On a avancé toute sorte de raisons pour l'émergence de la feuille de route : que 56% des israéliens l'approuvent, que Sharon s'incline enfin devant la réalité internationale, que Bush a besoin d'une couverture arabo-israélienne pour ses aventures militaires ailleurs, que les Palestiniens ont enfin trouvé le bon sens et mis Abu Mazen en avant ( plus connu par son nom de guerre), etc. etc. Une partie de tout cela est vraie, mais je maintiens que sans le refus obstiné des palestiniens d'accepter d'être un " peuple vaincu ", comme les a décrit récemment le chef des armées israélien, il n'y aurait pas de plan de paix. Cependant, quiconque croit que la feuille de route offre quelque chose qui ressemblerait à un règlement ou qu'elle aborde les points essentiels se trompe. Ainsi que le discours sur la paix qui a cours, elle met sur les épaules palestiniennes tout le poids de la nécessité de la renonciation et du sacrifice, niant par là même la densité et la gravité de l'histoire palestinienne. La lecture de la feuille de route est celle d'un document non situé, dépourvu de références à ses temps et lieux.

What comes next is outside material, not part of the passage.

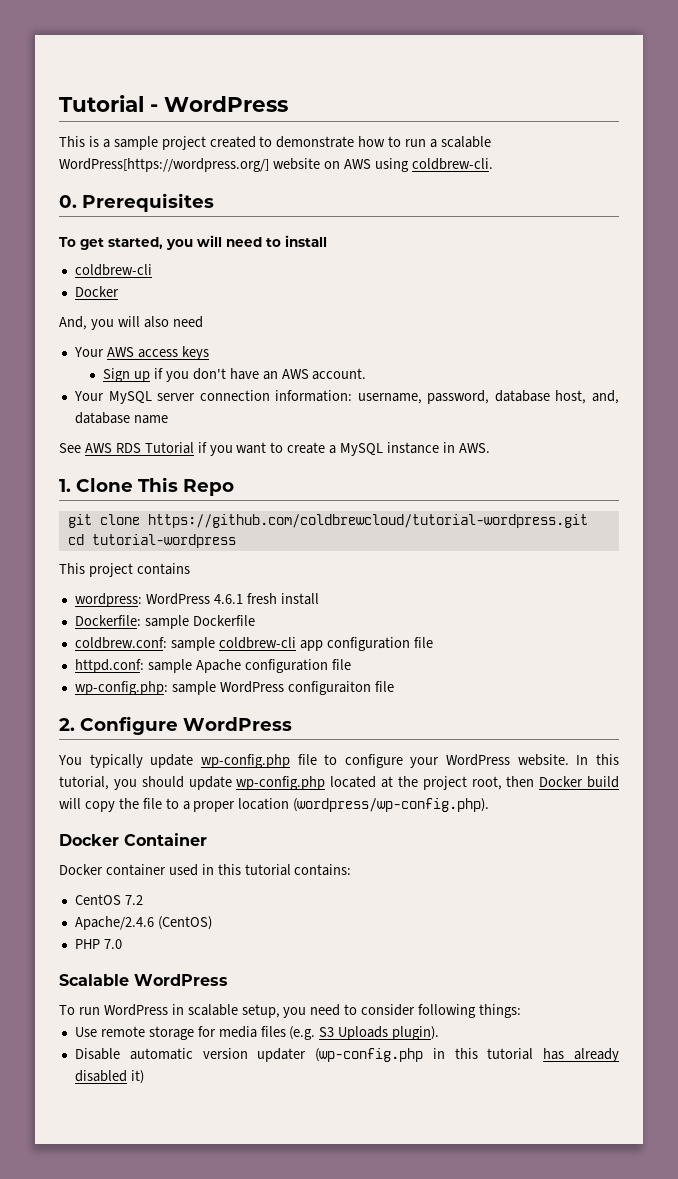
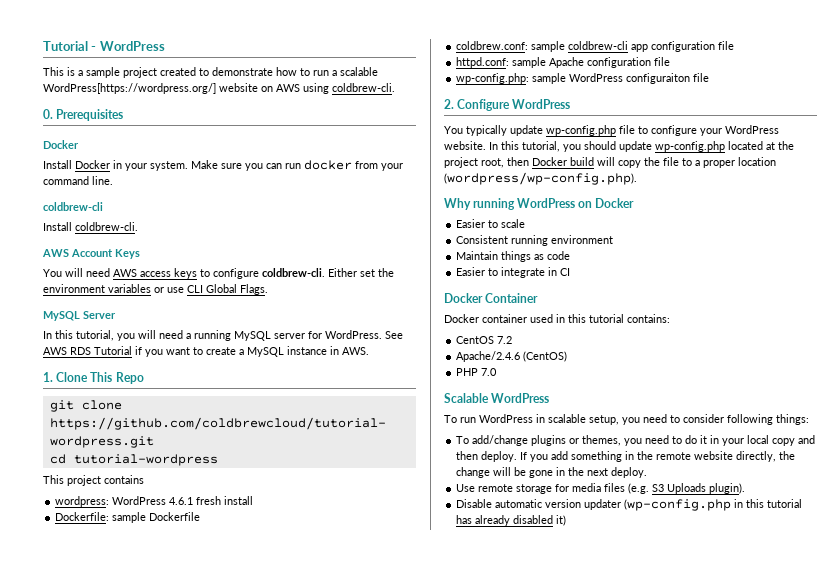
[59,235,327,250] [74,264,152,276] [74,286,119,297] [59,316,203,330] [73,346,209,360] [103,368,367,382] [73,390,619,404] [74,412,168,424] To get started, you will need to install // coldbrew-cli // Docker // And, you will also need // Your AWS access keys // Sign up if you don't have an AWS account. // Your MySQL server connection information: username, password, database host, and, database name // -> [43,140,79,149] [43,160,403,171] [43,176,113,185] [43,202,103,211] [43,222,138,231] [42,249,140,259] [43,268,394,279] [43,284,268,295] [43,311,116,321] [43,330,382,341] Docker // Install Docker in your system. Make sure you can run docker from your command line. // coldbrew-cli // Install coldbrew-cli. // AWS Account Keys // You will need AWS access keys to configure coldbrew-cli. Either set the environment variables or use CLI Global Flags. // MySQL Server // In this tutorial, you will need a running MySQL server for WordPress.
(490, 805) none -> [444,198,635,210] [456,219,526,228] [456,235,614,246] [456,251,571,262] [456,267,571,278] // Why running WordPress on Docker // Easier to scale // Consistent running environment // Maintain things as code // Easier to integrate in CI
(522, 1011) none -> [456,435,816,446] [456,451,796,462] [456,467,648,478] // To add/change plugins or themes, you need to do it in your local copy and then deploy. If you add something in the remote website directly, the change will be gone in the next deploy.

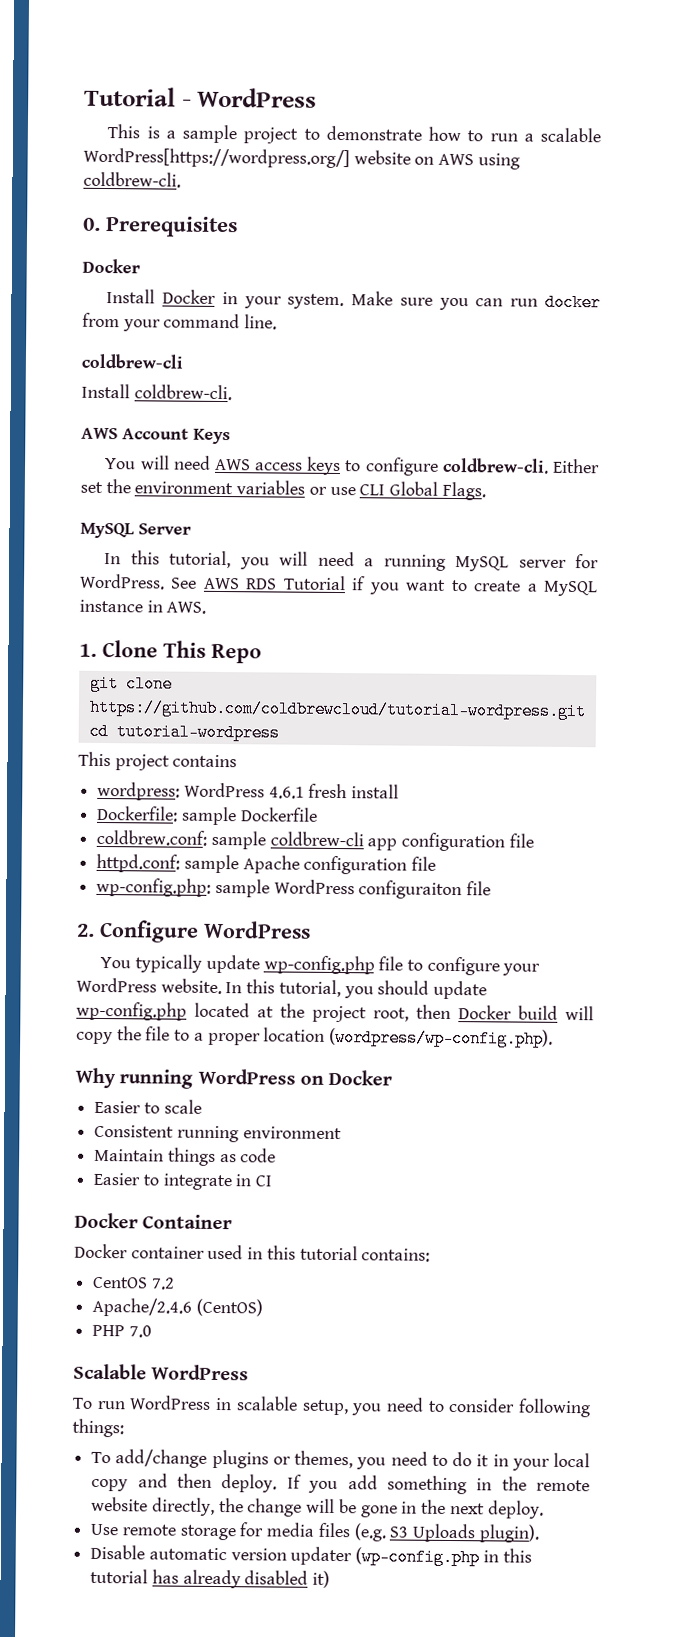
[160,67,196,76] created -> (299, 135) none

En d'autres termes, la feuille de route ne traite pas d'un plan pour la paix mais d'un plan de pacification : il s'agit de mettre un terme au " problème " palestinien.

D'où la répétition du terme " performance " dans la prose rigide du document, autrement dit, le comportement qu'on attend de la part des palestiniens, presque au sens social du mot. Pas de violence, pas de protestation, plus de démocratie, meilleurs dirigeants et institutions, le tout basé sur l'idée que le problème de fond a été la férocité de la résistance palestinienne et non l'occupation qui l'a provoquée.

On n'attend rien de comparable de la part d'Israël, excepté les petites implantations que j'ai évoquées auparavant, appelées " colonies illégales " (une nouvelle classification qui suggère que certaines implantations israéliennes sur les terres palestiniennes seraient légales) qui devront être démantelées et oui, les grandes implantations seront " gelées " mais certainement pas démantelées ou enlevées. Il n'y a pas la moindre mention de ce que les Palestiniens ont dû subir de la main des israéliens et des états-uniens depuis 1948 et ensuite à nouveau depuis 1967. Rien sur le non-développement de l'économie palestinienne telle que le décrit la chercheuse états-unienne Sara Roy dans un livre à paraître. Les démolitions des maisons, le déracinement des arbres, les 5000 prisonniers ou plus, la politique d'assassinats ciblés, les fermetures depuis 1993, la destruction à grande échelle des infrastructures, l'incroyable nombre de morts et estropiés, tout cela et le reste, passe sans un mot.

La violente agressivité et l'unilatéralisme obstiné des équipes dirigeantes américaine et israélienne sont bien connus. L'équipe palestinienne qui a négocié la feuille de route n'inspire pas beaucoup confiance, dans la mesure où elle est formée d'anciens fidèles de Arafat, lesquels sont remis en selle pour l'occasion. De fait, l'impression est plutôt que la feuille de route a redonné vie à Yasser Arafat, malgré les efforts de Powell et des ses lieutenants pour éviter de lui rendre visite. Malgré la stupide politique israélienne qui consiste à l'humilier en l'enfermant dans un complexe qui a souffert de graves bombardements, Arafat dispose toujours de moyens de contrôle.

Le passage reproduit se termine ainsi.